When I first thought up this title I was referring to physical scars we all have received over the years. For many they may have been from a long ago accident, most likely as a kid. Falling from a bike, a fight with a brother or sister or some long ago adventure. And when we look at the scar we've carried around for all these years, a story is always with it. I have several of these, a birthmark on the back of my leg that has grown as I have grown. People have often asked me where I got the bruise from. Or the one on my knee where I slid into gravel while riding my bike. I wasn't suppose to be riding on that particular street and didn't want anyone to find out about it. I cleaned my knee up as best as I could but some of the gravel never did come out and when the skin grew back on that knee some of that gravel remained with me, the pain long ago gone but a reminder now of what happens when you don't listen to your parents.
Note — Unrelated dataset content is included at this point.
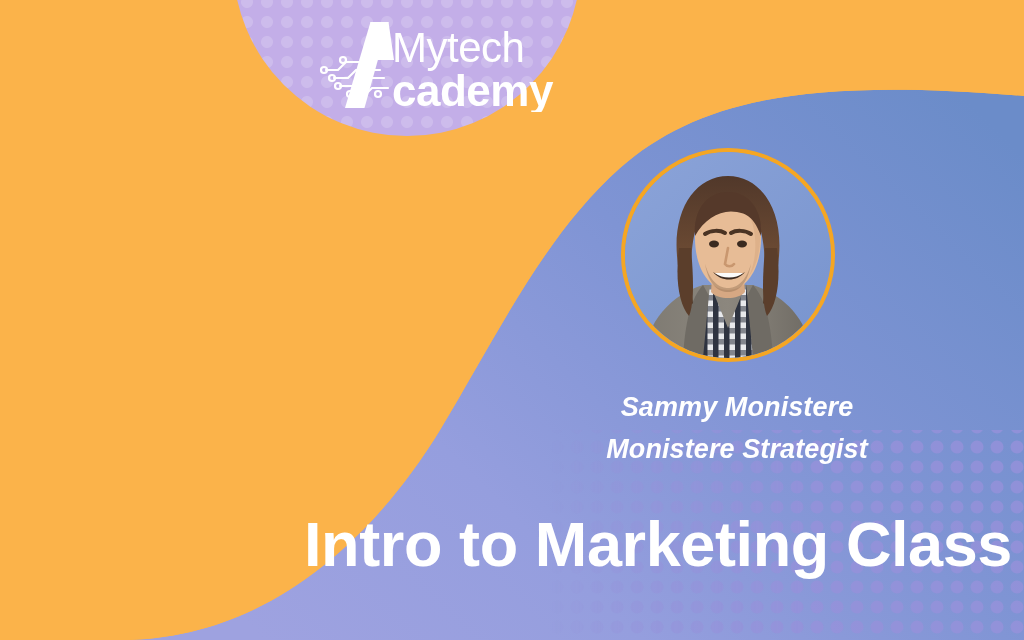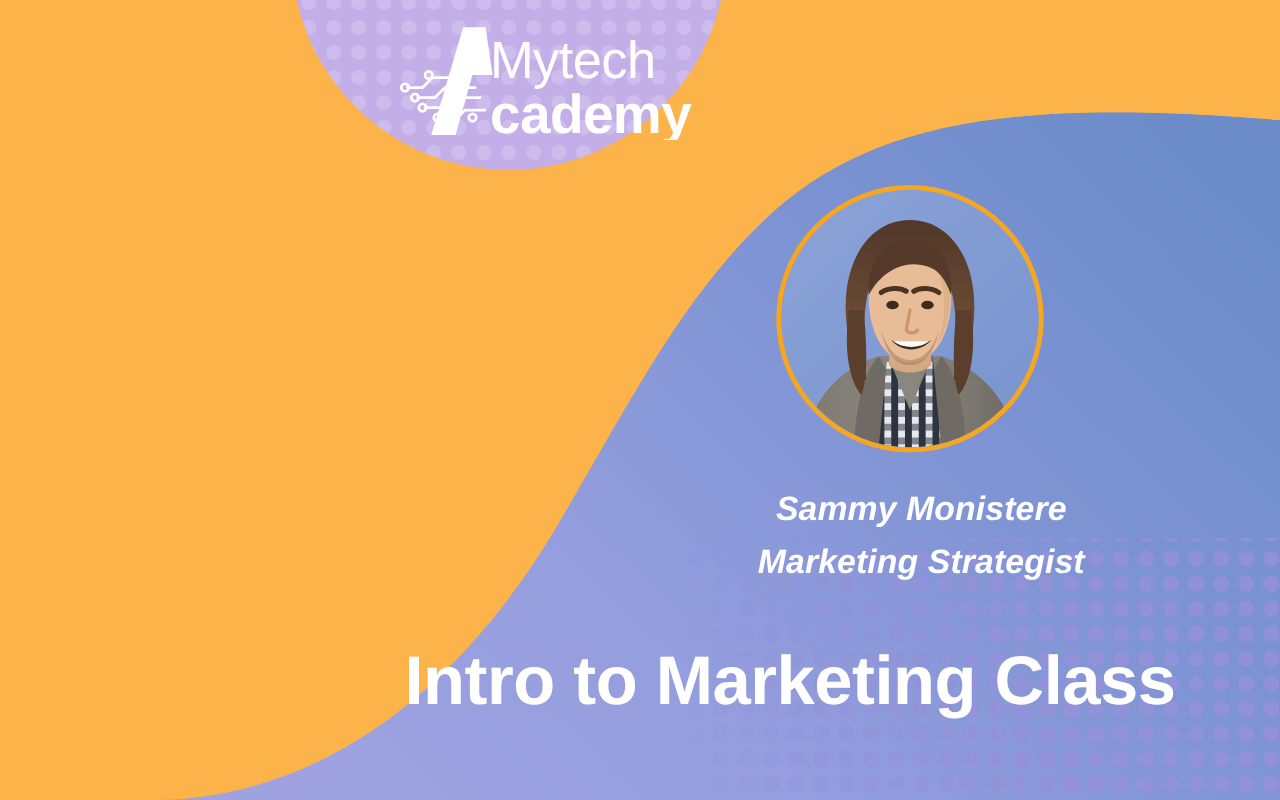"Marketing Strategist" div.speaker-role { text: Marketing -> Monistere }
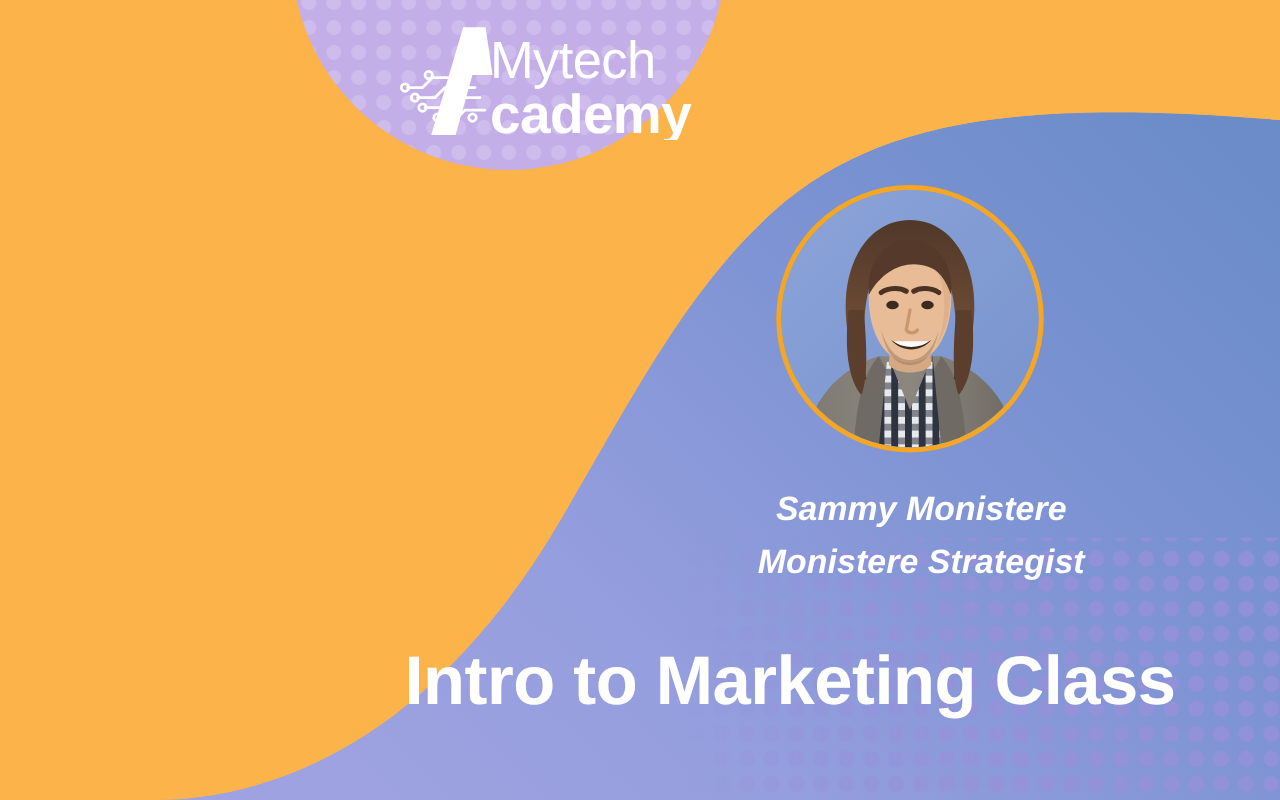"Intro to Marketing Class" #class-title { font-size: 55px -> 63px }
I also have many scars from later in life, of a different kind, that remind me of stories I have a hard time telling. But I've also realized that the scar tissue that also remains are the scars insides. These also don't tan. The sun doesn't shine on them making them less noticeable, but rather make them show more - a reminder of what has happened and the meaning those scars continue to have in my life.
I look at these scars, both inside and out, and each still tells a story. A story of the pain and heartbreak. A story of my life. Each scar representing a release from the pain, not forever, but long enough for me to go on with the next part of my life. As long as I can see the scars then I am alive, the pain has not killed me. I wonder if it has changed anything or are things still yet to change.
It can be a lonely existence. For the pain isn't for sharing it is kept for me to handle. And at one time it would have be easier to handle. Back when there was only me, but only me changed a long time ago. And along with it came a husband and two daughters. They too are part of the pain, but they are also part of the happiness. Again lines blur the happy into the sad and back again.
The responsibility, the maturity. The things I thought I wanted, but didn't that now can't be changed. Decisions that are made by us before we are old enough to understand the consequences of what we are doing. But then are we ever old enough. Is that really the question we should be asking ourselves. Who really plans their life. Isn't is just a series of events. Some started by ourselves, but others we don't control. And it's what we do with these events.
It's these unexpected occurrences and our inability to handle them that cause the scars. We just didn't know any better, or we did the best we could, but was that really our best? For many we just shut down, stop existing but let the world around us continue to exist.
And while some scars may fade, the memory of them remains. Or some remain, readying to be pulled open again at any moment.